_Data supplied_
------
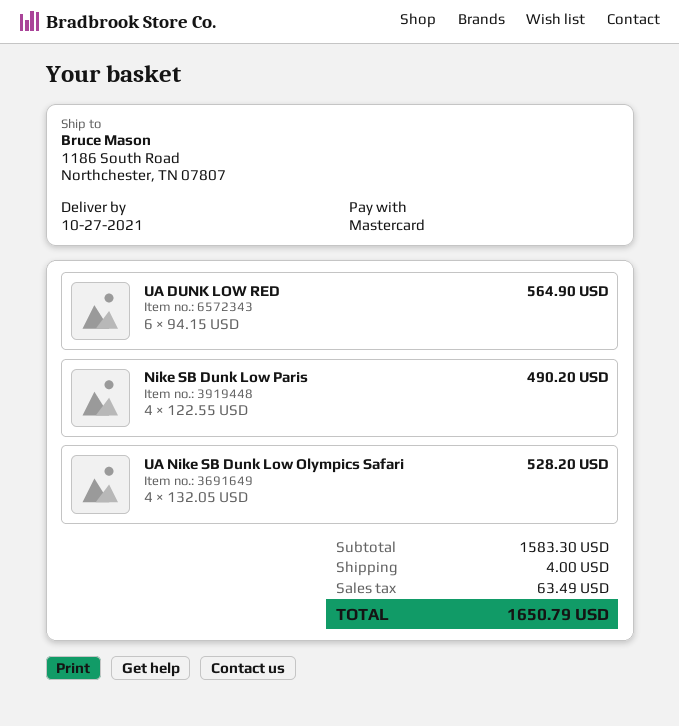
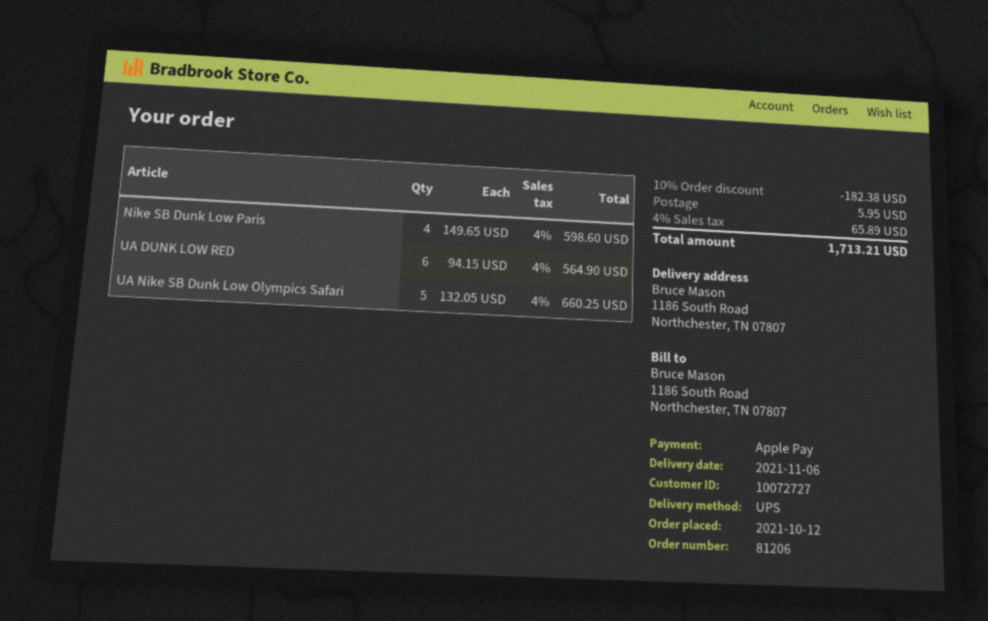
delivery date: 2021-10-27 -> 2021-11-06
payment method: Mastercard -> Apple Pay
Nike SB Dunk Low Paris: 4 x 122.55 = 490.20 -> 4 x 149.65 = 598.60
UA Nike SB Dunk Low Olympics Safari: 4 x 132.05 = 528.20 -> 5 x 132.05 = 660.25
discount: none -> 10% = 182.38
shipping: 4.00 -> 5.95
tax: 63.49 -> 65.89
total: 1650.79 -> 1713.21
------
_About this exercise_
Copy out exactly the lines running from the line with "payment method: Mastercard -> Apple Pay" to the end of the records, inclusive.

_Answer space_
payment method: Mastercard -> Apple Pay
Nike SB Dunk Low Paris: 4 x 122.55 = 490.20 -> 4 x 149.65 = 598.60
UA Nike SB Dunk Low Olympics Safari: 4 x 132.05 = 528.20 -> 5 x 132.05 = 660.25
discount: none -> 10% = 182.38
shipping: 4.00 -> 5.95
tax: 63.49 -> 65.89
total: 1650.79 -> 1713.21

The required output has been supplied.